Corpse Heaven

Corpse Heaven September 16, 2005

Two films open today, one in wide release and the other in limited, and both concern romances between a man who is living and a woman who, um, isn’t, exactly. (In one film, she’s a ghost; in the other, a corpse.) That’s about all Just Like Heaven and Corpse Bride have in common, apart from one other thing: I like ’em both.

There is little I can say about Just Like Heaven that hasn’t already been said as well as it can be by my colleague Steve Greydanus. All I would add is that Donal Logue gets the funniest line — you’ll know it when you hear it — and I really, really like the music. I was a huge fan of the Cure’s ‘Just Like Heaven’ in my late teens and early 20s, and hearing it again — next to songs by the Cars and others — brought back happy memories. Plus I rather liked Rolfe Kent’s score, which seemed a bit John Barry-ish in places. You can listen to a short Real Audio clip of it here — the contrast between the high and low strings, the distinct use of flutes and horns, and a few of the chord changes especially come to mind (though bits of it, especially in the second half, would be a tad perky for Barry, I think). Basically, it’s a nice cream puff of a movie, overall.

Meanwhile, Corpse Bride is quite possibly the best film Tim Burton has made since Ed Wood (1994), if only because it is the least uneven. While the film is made in stop-motion animation, many of the voices are culled from recent Burton films like Charlie and Chocolate Factory (2005) and Big Fish (2003; my review), and I especially love the way Christopher Lee growls all his lines as the town’s dour, authoritarian, and corpsophobic local minister.

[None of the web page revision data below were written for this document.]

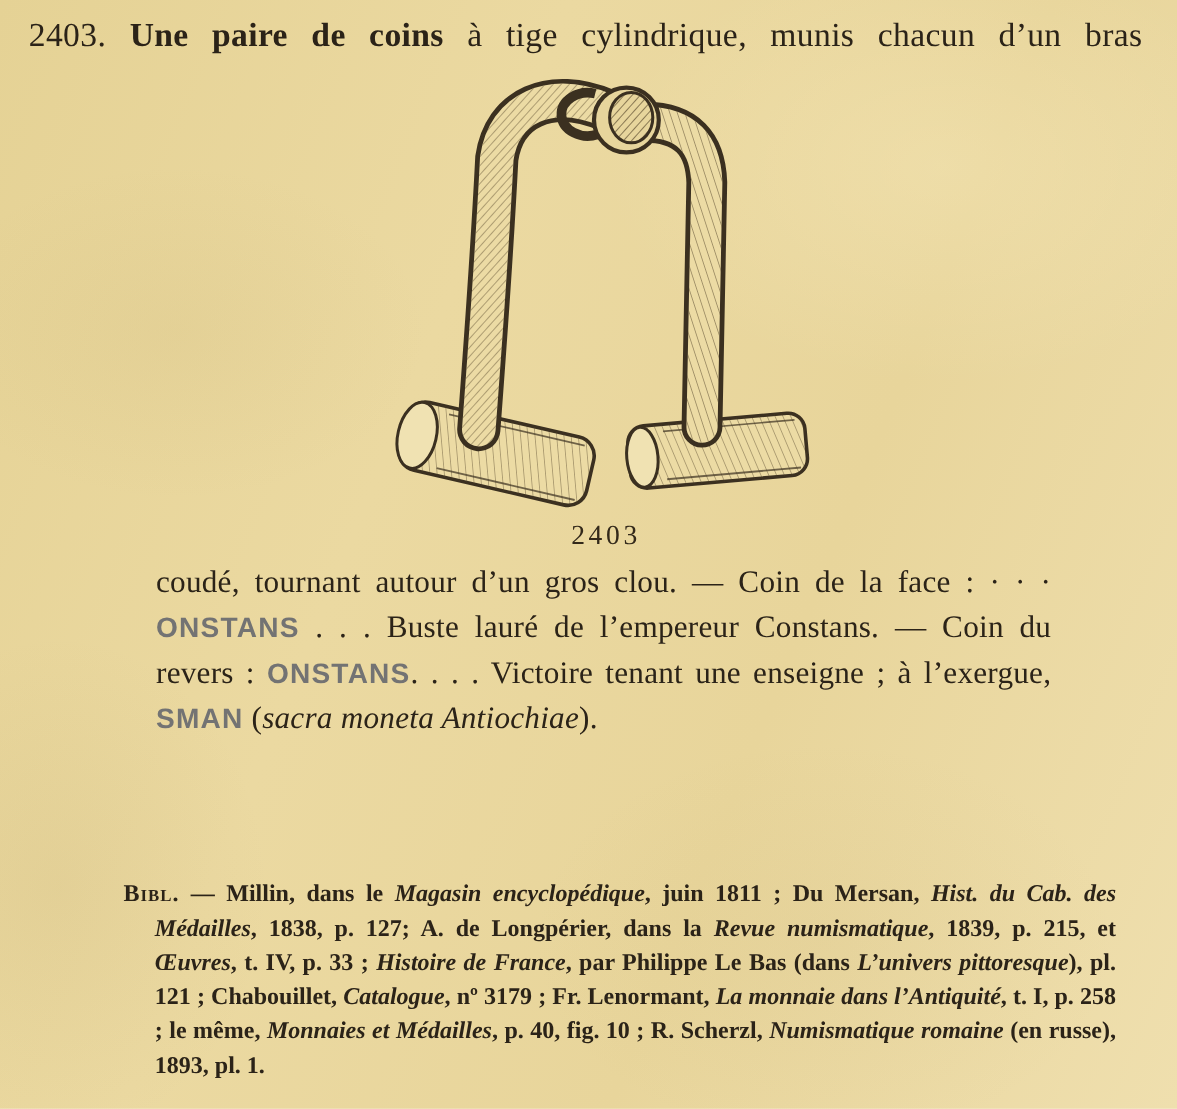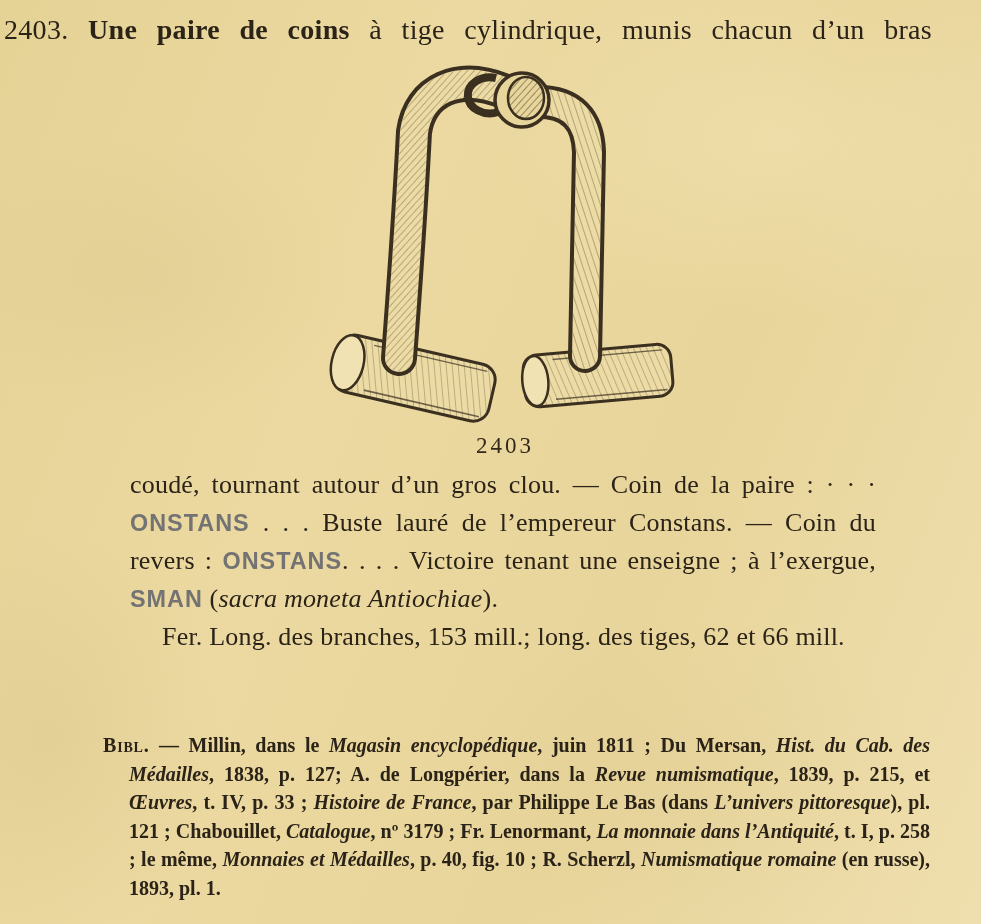"2403. Une paire de coins" .header-line { left: 4px -> 24px }
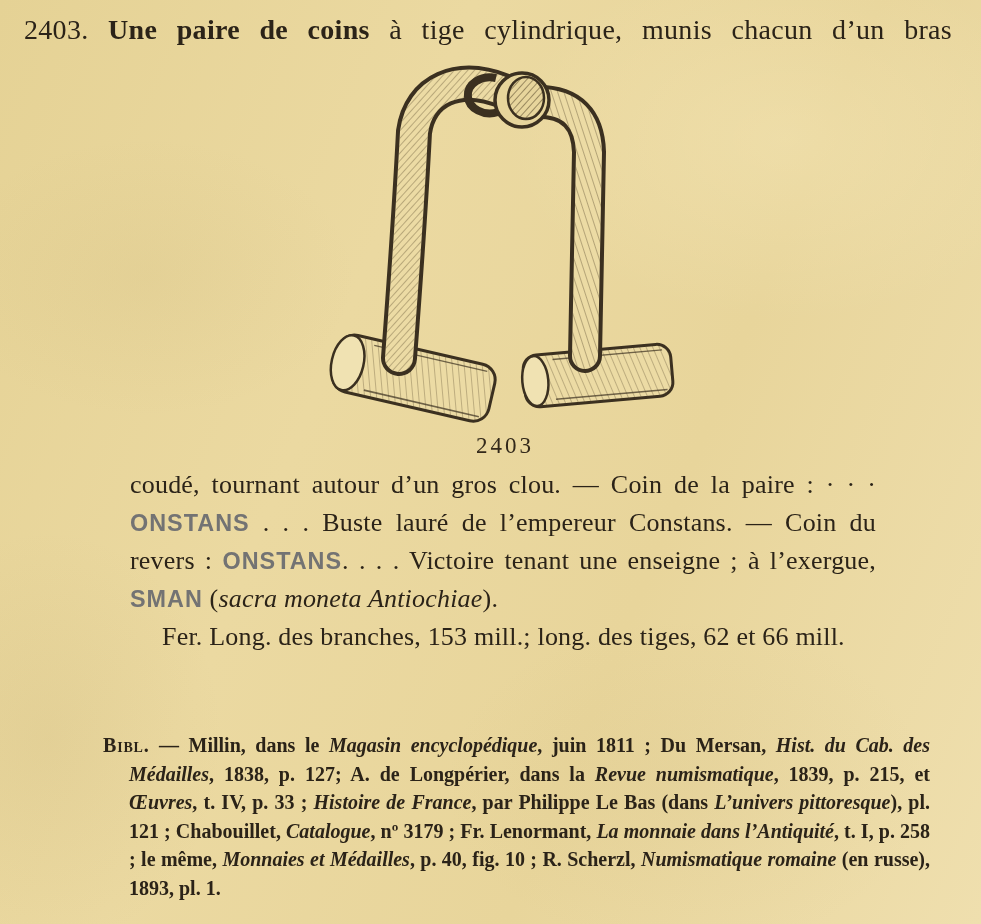"coudé, tournant autour d’un gros" span { text: paire -> face }
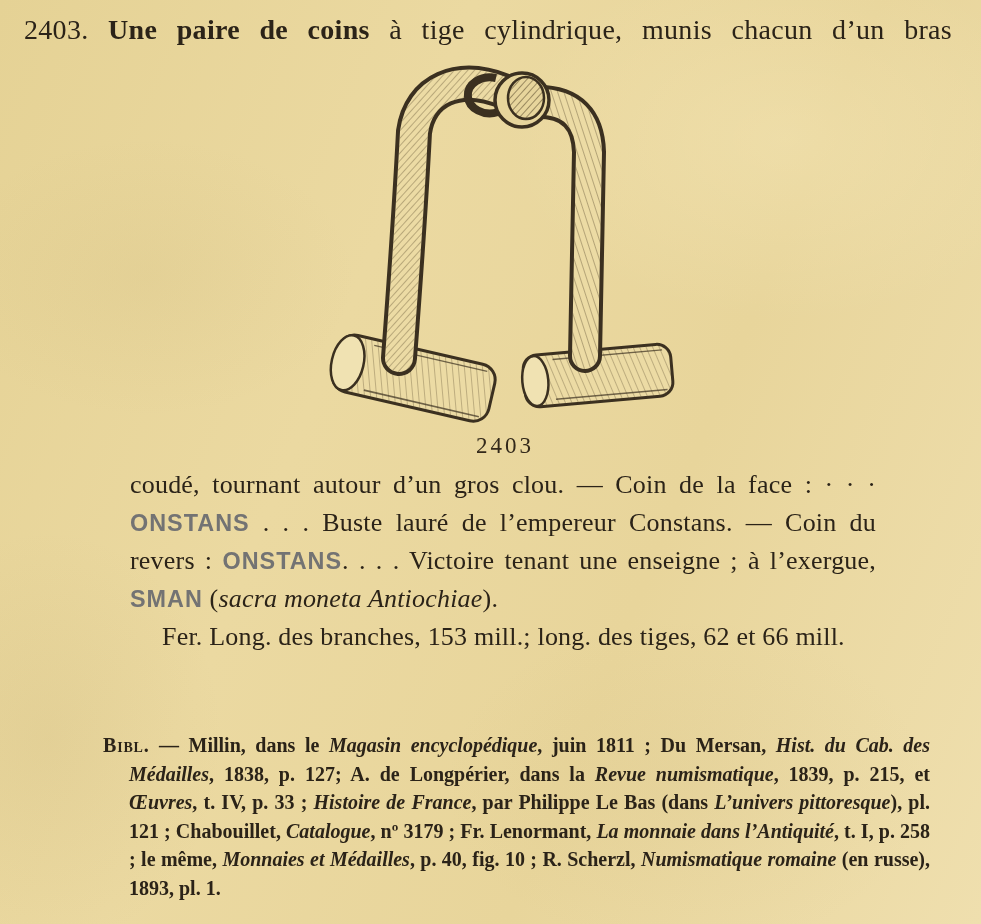"Fer. Long. des branches, 153" p.indent { html: <p>Fer. Long. des branches, 153 mill.; long. des tiges, 62 et 66 mill.</p> -> none }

(The minister’s a bit of a religious stereotype, I suppose, but I can live with that. Interestingly, he is addressed as “pastor”, and never “father” or some such word, yet the church he lives in seems to be a mix of Catholic rose windows and Orthodox onion domes — which kind of fits, actually, since the film is based on a Russian fable yet all the characters speak in British accents and talk about eating “crumpets” and that sort of thing, so there’s a definite mix of east and west on that level. But for all I know, I may just be revealing how little I know about cultural architectural forms.)

I loved the homages to Ray Harryhausen, Peter Lorre, and the original Disney Silly Symphony The Skeleton Dance (1929). And I loved the scenes where Victor bonds with the women over their shared interest in the piano. (For those scenes alone, I wished my sister Michelle, who is studying music at UVic, had been in the theatre with us.) And I liked the music in general, period.

I also appreciated the story’s fable-like nature, in which Victor (Johnny Depp) and his Corpse Bride (Helena Bonham Carter) prove themselves virtuous in some way or other; Victor’s fiancée Victoria (Emily Watson) might do this too, but I can’t think of a specific example right now. Anyway, there’s a nice recurring theme of self-sacrifice, and it is also interesting to see how Victor doesn’t choose either of the women that he is attached to — his engagement to Victoria is the work of his nouveau riche parents and her bankrupt “old money” parents, and his “marriage” to the Corpse Bride is a complete accident — but Victor does choose to commit himself to each of these partners, at different points, once he accepts that he is already committed to them for reasons that had nothing originally to do with his intentions. In a way, it’s a nice illustration of the principle that we should love the one we are married to, rather than — as our post-Romantic culture would have it — that we should marry the one we have feelings for.

I am also intrigued by the film’s conclusion. Leaving aside the villain who is dealt with in a manner that skirts the line between “justice” and “revenge”, there is something about the resolution of a certain character’s arc that points in a direction the rest of the film hadn’t been necessarily going. For the most part, this film suggests that the dead are just like the living, only they reside beneath the earth instead of above it; it’s not that different from how the ancient Hebrews and Greeks imagined She’ol or Hades. But the final moments in the film are a little more, dare I say it, transcendent; they point up, instead of down, which is a good thing. Then again, they also suggest a dissolution of personality, rather than a restoration of personality to wholeness, which is not so good; perhaps this is unfair, but the sequence in question reminded me of Philip Pullman’s ‘His Dark Materials‘.

I’ll let that ambiguity be, though, at least until I see the film a second time; there is certainly enough here to make a second trip worth the effort. And I really want an audio file of Christopher Lee bellowing the words, “Young man — LEARN YOUR VOWS!”

UPDATE: I must also pay tribute to the spiders who stitch Victor’s suit, a la the mice and birds who made the dress for Cinderella (1950) way back when, and all while singing something that sounded like Gilbert & Sullivan. And I also got a kick out of the scene in which Victoria tells her parents that she saw Victor and his Corpse Bride in her bedroom, and her stern mother (Joanna Lumley), completely oblivious to the spooky implications of what Victoria has just said, replies, “There was a man in your room?”